How does multi_gpu_model work with multiple outputs with different losses?

Samarth Bharadwaj
2 min readNov 7, 2017

Beginning Keras 2.0.9, there is support for using multi-GPUs, which is a welcome addition for the library to stay on par with counterparts. I encourage you to follow Chollet on twitter, for latest updates (and also well worded philosophical points).
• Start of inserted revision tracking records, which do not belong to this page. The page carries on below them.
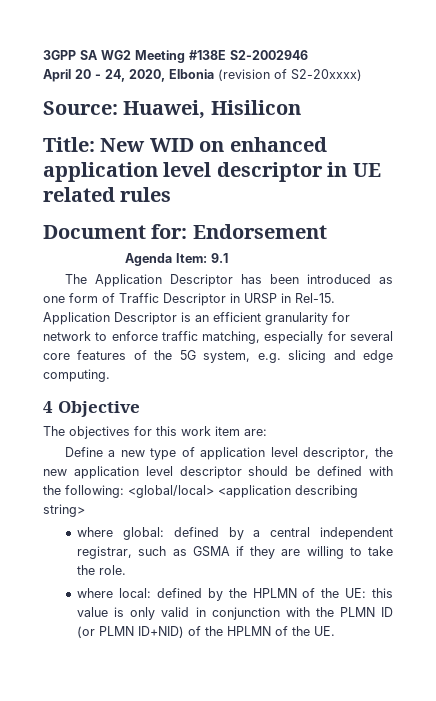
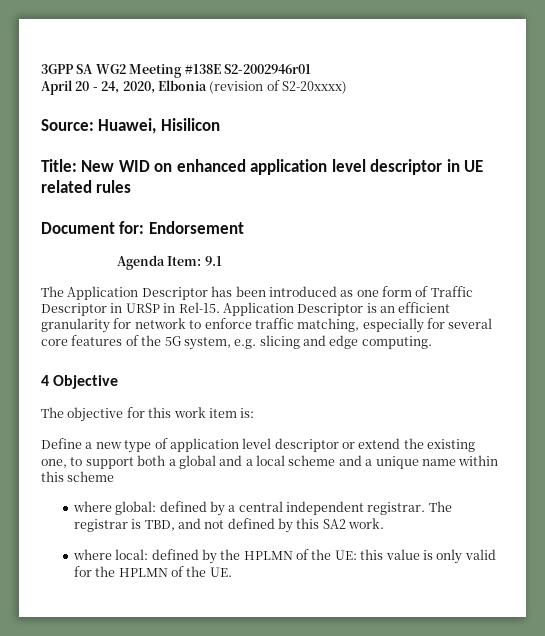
- 3GPP SA WG2 Meeting #138E S2-2002946
+ 3GPP SA WG2 Meeting #138E S2-2002946r01
- The objectives for this work item are:
+ The objective for this work item is:
- Define a new type of application level descriptor, the new application level descriptor should be defined with the following: <global/local> <application describing string>
+ Define a new type of application level descriptor or extend the existing one, to support both a global and a local scheme and a unique name within this scheme
- where global: defined by a central independent registrar, such as GSMA if they are willing to take the role.
+ where global: defined by a central independent registrar. The registrar is TBD, and not defined by this SA2 work.
- where local: defined by the HPLMN of the UE: this value is only valid in conjunction with the PLMN ID (or PLMN ID+NID) of the HPLMN of the UE.
+ where local: defined by the HPLMN of the UE: this value is only valid for the HPLMN of the UE.

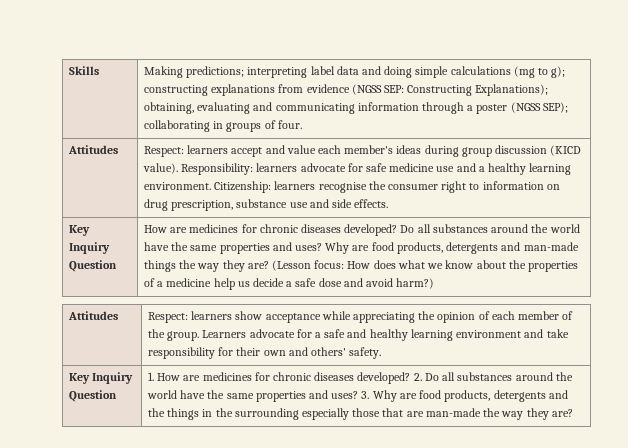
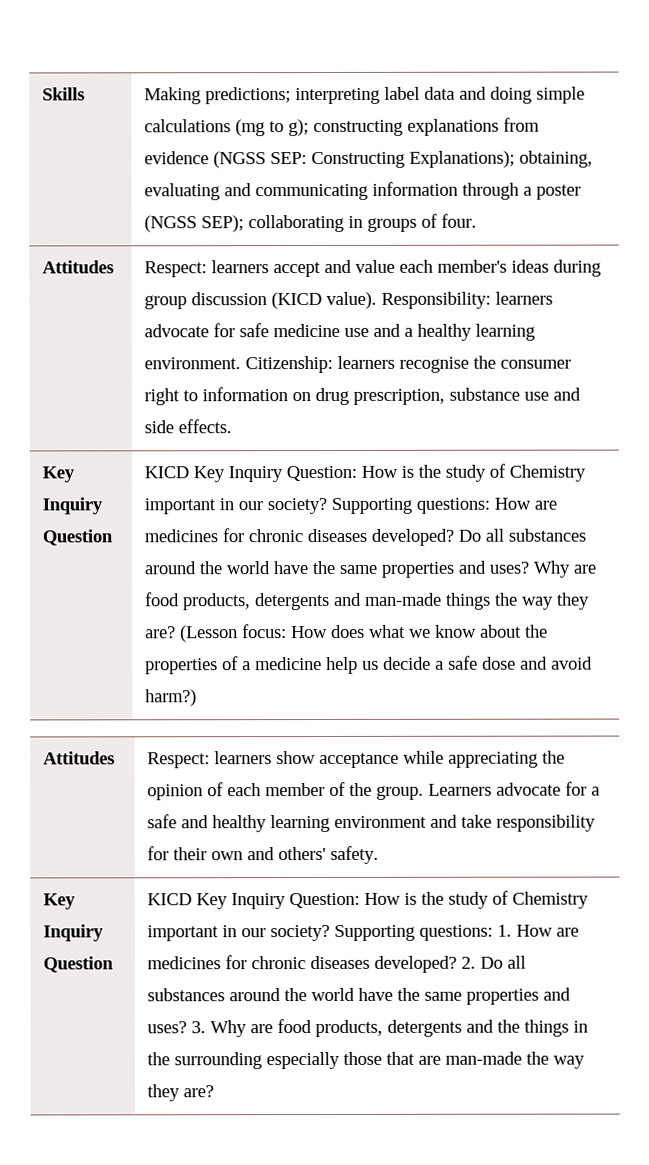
- Key Inquiry Question | How are medicines for chronic diseases developed?
+ Key Inquiry Question | KICD Key Inquiry Question: How is the study of Chemistry important in our society? Supporting questions: How are medicines for chronic diseases developed?
- 1. How are medicines for chronic diseases developed?
+ KICD Key Inquiry Question: How is the study of Chemistry important in our society? Supporting questions: 1. How are medicines for chronic diseases developed?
Just to be clear, this is a kind of embaressing parallelism stemming from the Tensorflow no longer requiring a lock on the GPU. For a nice tutorial on how to leverage this, I recommend here. However, this is so straightforward to do, that I recommend a quick glance at the method that makes this functionality possible directly in the Keras git repo: https://github.com/fchollet/keras/blob/master/keras/utils/training_utils.py

What is not clear is, what to do if your basemodel ‘model’ has multiple outputs with different losses. Under the hood, is to split the input data using the Lambda layer. So your model, called “Model” is wrapped like this:

Layer (type) Output Shape Param # Connected to 
====================================================================
input_image (InputLayer) (None, 320, 320, 3) 0
____________________________________________________________________
input_addParams (InputLayer (None, 7) 0
____________________________________________________________________
lambda_1 (Lambda) (None, 320, 320, 3) 0 input_image[0][0]
____________________________________________________________________
lambda_2 (Lambda) (None, 7) 0 input_addParams[0][0]
____________________________________________________________________
lambda_3 (Lambda) (None, 320, 320, 3) 0 input_image[0][0]
____________________________________________________________________
lambda_4 (Lambda) (None, 7) 0 input_addParams[0][0]
____________________________________________________________________
model_2 (Model) [(None, 20, 20, 4), 27948069
lambda_1[0][0]
lambda_2[0][0]
lambda_3[0][0]
lambda_4[0][0]
____________________________________________________________________
concatenate_1 (Concatenate) (None, 20, 20, 4) 0 model_2[1][0]
model_2[2][0]
____________________________________________________________________
concatenate_2 (Concatenate) (None, 1) 0 model_2[1][1]
model_2[2][1]
====================================================================

So, I now need to pass the losses for each output layer to the corresponding concatenate layers as follows:

parallel_model.compile(losses={'concatenate_1': loss1, 'concatenate_2': loss2})

Thats all!

There is another breaking change in keras 2.0.9 in the ImageGenerator and the corresponding Iterator in preprocessing/image.py. This is related to calling the function `_get_batches_of_transformed_samples(self, index_array)`

Basically, the Iterator’s next() now only returns `index_array`. This is annoying for anyone who wrote there custom ImageGenerator, such as SegImageGenerator for the Keras-FCN code thats now in keras-extra I believe. Its also a simple fix, just make sure you have that function, since its called from the fit_generator function.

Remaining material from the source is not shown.